How to Revise CFI Level 3 Diploma in Foundations of Palliative, End of Life and Bereavement Care (Sue Ryder approach) — Crossfields Institute Vocationally-Related Qualification Health & Social Care
1. Be able to communicate with a range of people on a variety of matters that is appropriate to them the situation, recognising the need to talk openly and honestly2. Listen to individuals and their significant others about their concerns related to the end of life and provide information and support3. Work with individuals and their significant others in a sensitive and flexible way, recognising that their priorities and ability to communicate may vary over time4. Work with colleagues to share information appropriately, taking into account confidentiality and ensuring best care5. Communicate succinctly and effectively with other professionals to promote the continuum of patient care6. Undertake and apply continuous professional development
Examiner Tips for CFI Level 3 Diploma in Foundations of Palliative, End of Life and Bereavement Care (Sue Ryder approach)

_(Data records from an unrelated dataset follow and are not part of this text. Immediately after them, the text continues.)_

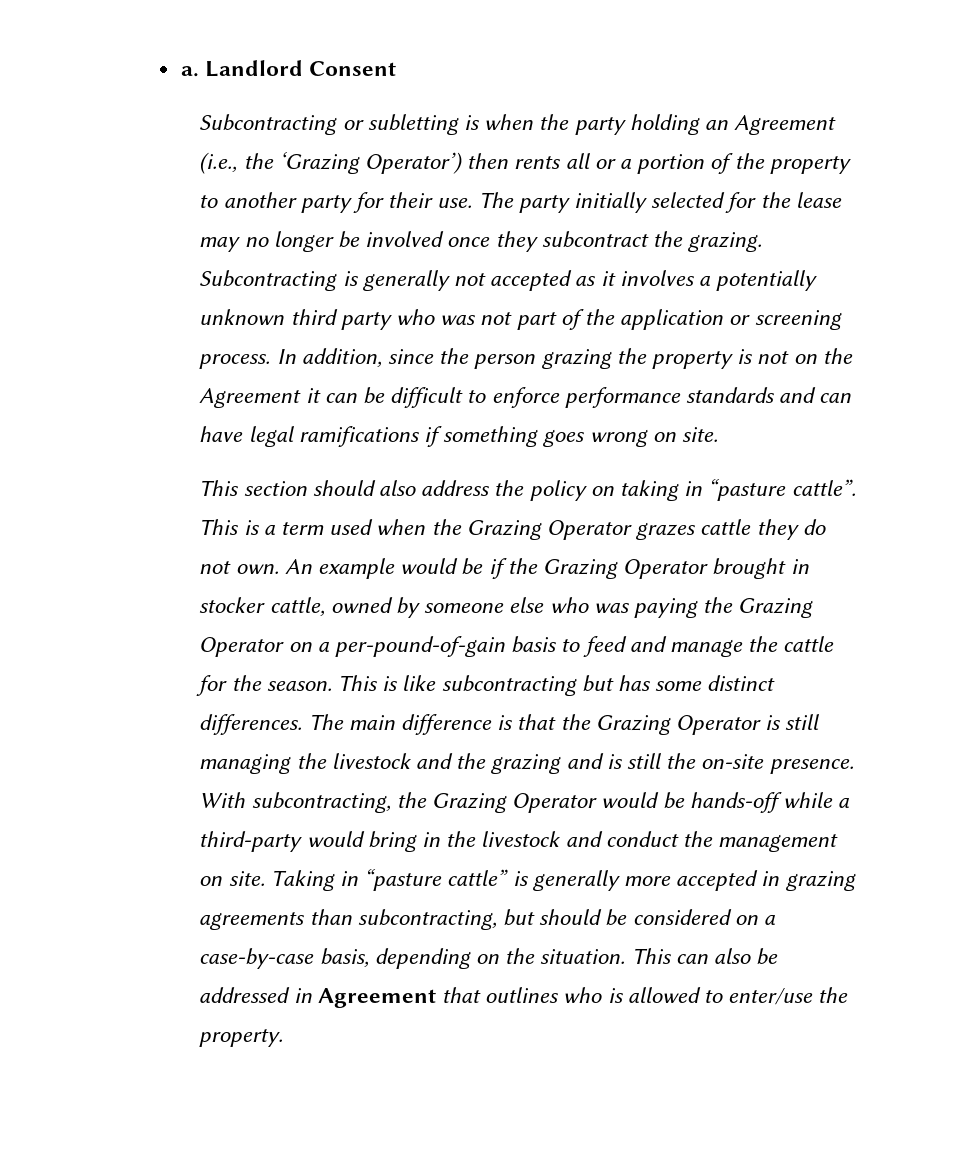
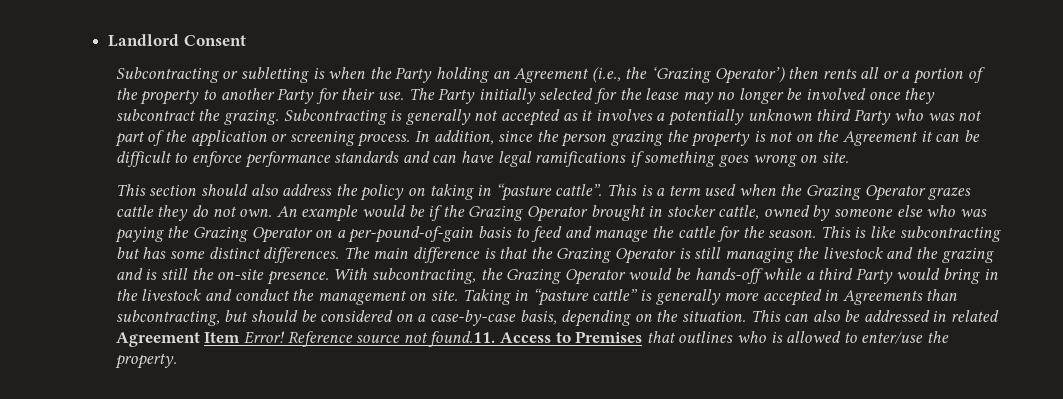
- a.
- Subcontracting or subletting is when the party holding an Agreement (i.e., the ‘Grazing Operator’) then rents all or a portion of the property to another party for their use.
+ Subcontracting or subletting is when the Party holding an Agreement (i.e., the ‘Grazing Operator’) then rents all or a portion of the property to another Party for their use.
- The party initially selected for the lease may no longer be involved once they subcontract the grazing.
+ The Party initially selected for the lease may no longer be involved once they subcontract the grazing.
- Subcontracting is generally not accepted as it involves a potentially unknown third party who was not part of the application or screening process.
+ Subcontracting is generally not accepted as it involves a potentially unknown third Party who was not part of the application or screening process.
- With subcontracting, the Grazing Operator would be hands-off while a third-party would bring in the livestock and conduct the management on site.
+ With subcontracting, the Grazing Operator would be hands-off while a third Party would bring in the livestock and conduct the management on site.
- Taking in “pasture cattle” is generally more accepted in grazing agreements than subcontracting, but should be considered on a case-by-case basis, depending on the situation.
+ Taking in “pasture cattle” is generally more accepted in Agreements than subcontracting, but should be considered on a case-by-case basis, depending on the situation.
- This can also be addressed in Agreement that outlines who is allowed to enter/use the property.
+ This can also be addressed in related Agreement Item Error! Reference source not found.11. Access to Premises that outlines who is allowed to enter/use the property.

- In coursework, provide specific examples of how you tailored your communication to an individual’s changing needs, referencing a real or simulated scenario to demonstrate flexibility.

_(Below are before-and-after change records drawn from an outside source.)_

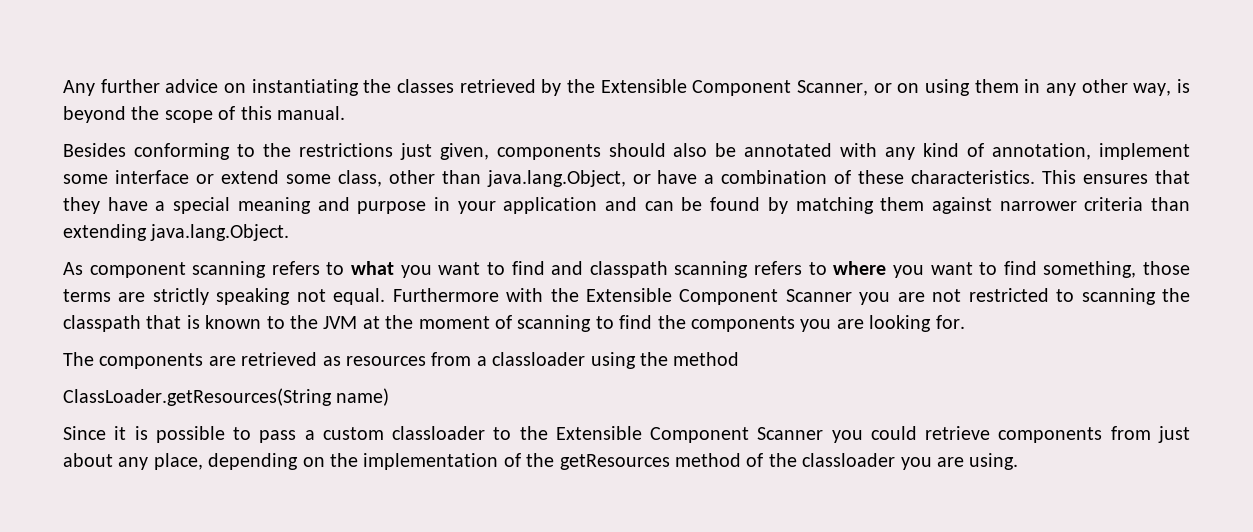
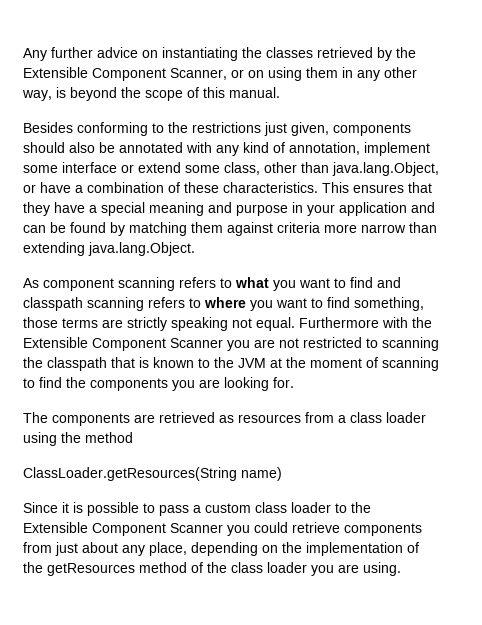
- This ensures that they have a special meaning and purpose in your application and can be found by matching them against narrower criteria than extending java.lang.Object.
+ This ensures that they have a special meaning and purpose in your application and can be found by matching them against criteria more narrow than extending java.lang.Object.
- The components are retrieved as resources from a classloader using the method
+ The components are retrieved as resources from a class loader using the method
- Since it is possible to pass a custom classloader to the Extensible Component Scanner you could retrieve components from just about any place, depending on the implementation of the getResources method of the classloader you are using.
+ Since it is possible to pass a custom class loader to the Extensible Component Scanner you could retrieve components from just about any place, depending on the implementation of the getResources method of the class loader you are using.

- When writing reflective accounts, directly link your CPD activities to improved patient outcomes or enhanced multidisciplinary teamwork, using models like Gibbs’ reflective cycle to structure your analysis.
- For observed assessments, ensure you verbally check understanding with the individual, summarise key points, and invite questions to demonstrate person-centred communication.
- Revise relevant legislation and ethical principles (e.g., Mental Capacity Act, GDPR) and be ready to explain how they inform your communication decisions in end-of-life care.
Common Mistakes in CFI Level 3 Diploma in Foundations of Palliative, End of Life and Bereavement Care (Sue Ryder approach)
- Assuming all patients wish to discuss their prognosis openly; failing to first assess the individual’s readiness and preference for information sharing.
- Neglecting non-verbal communication, such as not noticing signs of discomfort or disengagement, leading to missed opportunities to adjust the interaction.
- Overlooking the need to document communications accurately, particularly regarding the nuanced wishes of a patient that may change over time.
- Breaching confidentiality inadvertently by sharing identifiable information with family members without the patient’s explicit consent.